Three databases were searched: PubMed/Medline, Embase, and Cochrane Library. All relevant Medical subject headings (MeSH; PubMed/Medline) and Emtree Thesaurus (Embase) were used plus free-text searches consisting of truncated versions of every associated entry term for MeSH/Emtree in all three databases. The search was conducted on 10 October 2017 using the following terms and their derivatives:
Breast cancer AND
Metastasis AND
Response evaluation criteria in solid tumors OR PET response criteria in solid tumors
No limits were applied. A full search strategy is available as supplementary content (in Supplementary Materials).
2.2. Selection of Literature
Two authors (FH and MHH) independently screened titles and abstracts from the databases. In case of disagreement of whether the article should be included or not, full-text versions were read and consensus was reached between the two authors.

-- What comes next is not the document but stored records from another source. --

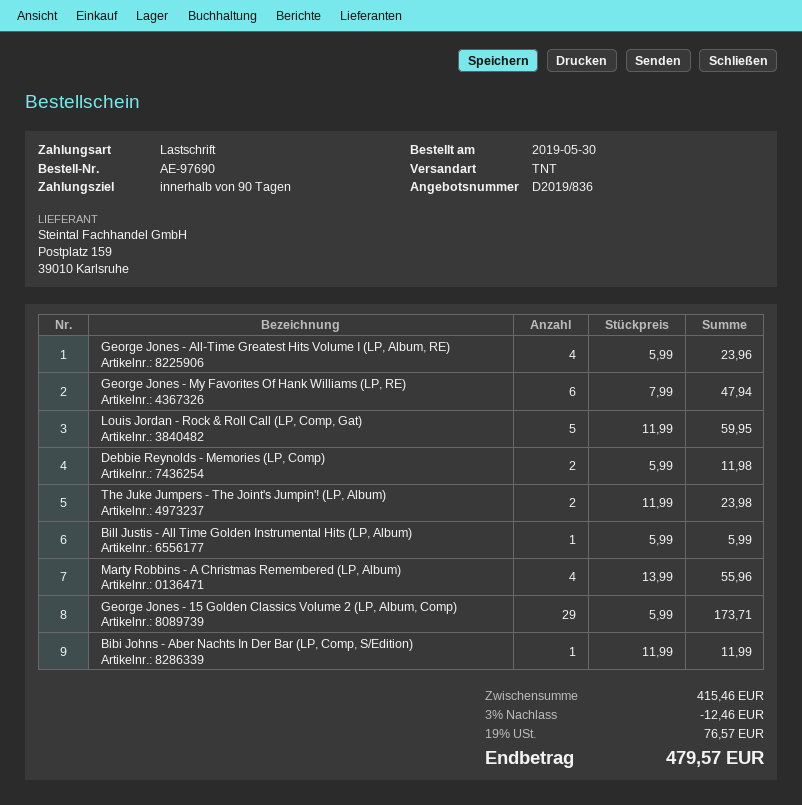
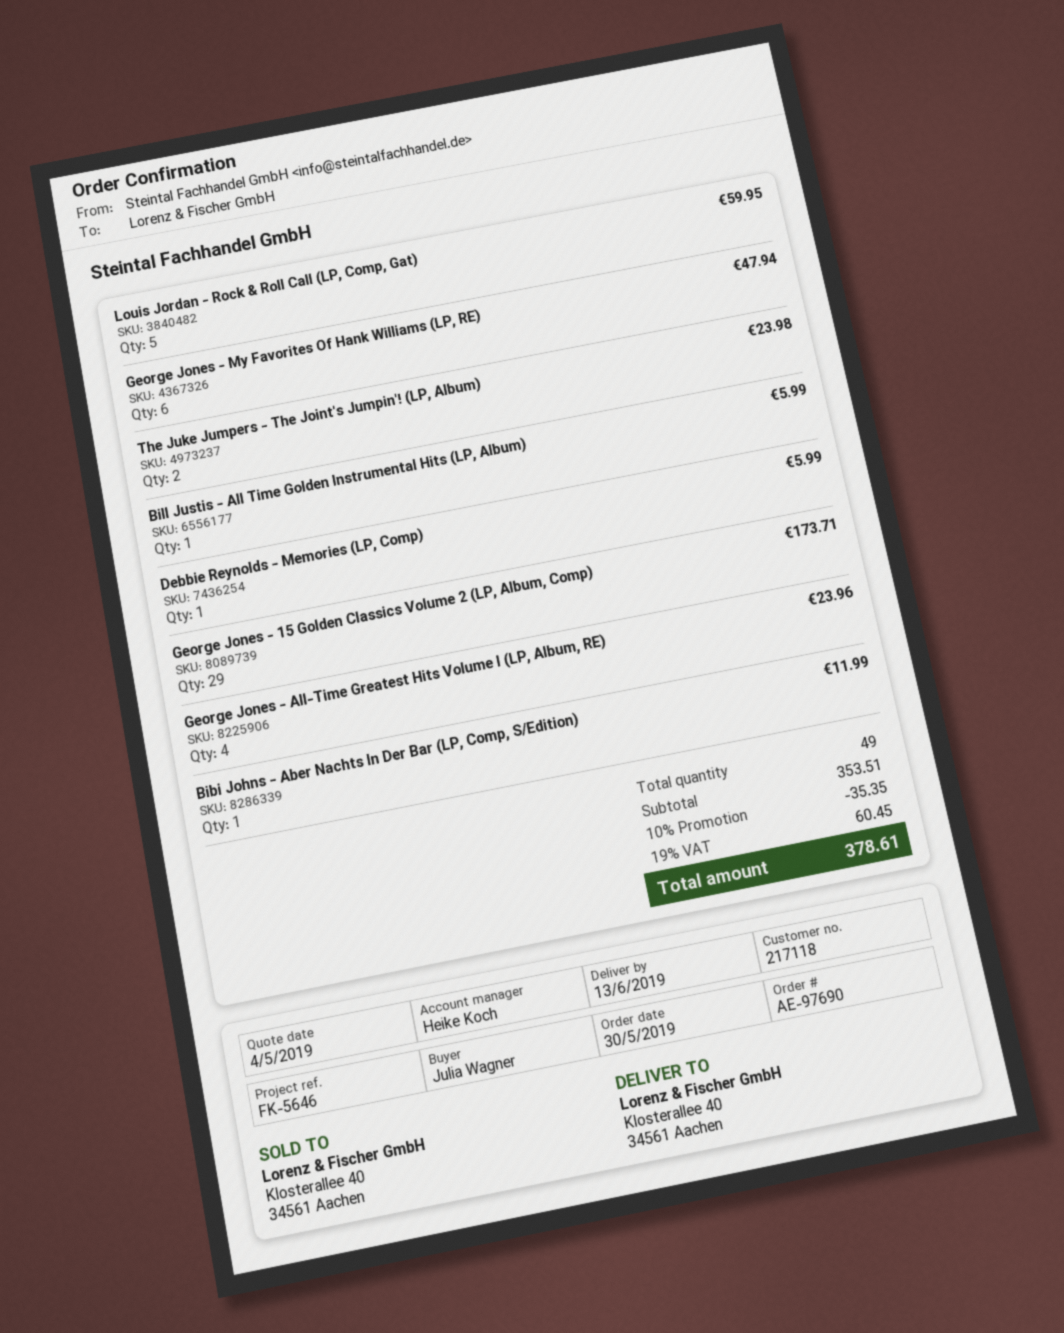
Debbie Reynolds - Memories (LP, Comp): 2 for 11.98 -> 1 for 5.99
Marty Robbins - A Christmas Remembered (LP, Album): 4 for 55.96 -> none
subtotal: 415.46 -> 353.51
discount: 3% = 12.46 -> 10% = 35.35
tax: 19% = 76.57 -> 19% = 60.45
total: 479.57 -> 378.61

Inclusion criteria were as follows:
Studies that focused on or included patients with MBC
Scans were used to evaluate response to treatment
Scans were evaluated by RECIST and PERCIST
Included patients should have at least one FDG-PET/CT and one CE-CT-scan after diagnosis of metastases and before initiation of a new treatment regimen
Exclusion criteria were as follows:
Patients with locally advanced breast cancer
RECIST evaluations by MRI
2.3. Quality Assessment
Possible sources of bias in included articles were assessed using the Quality Assessment of Diagnostic Accuracy Studies (QUADAS-2) tool [17]. Four domains were evaluated: patient selection, index test, reference standard, and flow and timing, each consisting of 2–3 signaling questions. If the signaling questions in every domain could be answered with “yes”, the risk of bias was considered low. If one or more questions could be answered by “no” or “unclear”, the possibility of bias existed.
3. Results
3.1. Systematic Literature Search
The literature search initially provided 1975 articles, of which 1292 were from Embase, 360 from PubMed, and 293 from Cochrane (Figure 1). An additional 30 records were identified from literature previously known to the authors. The articles were all written in English.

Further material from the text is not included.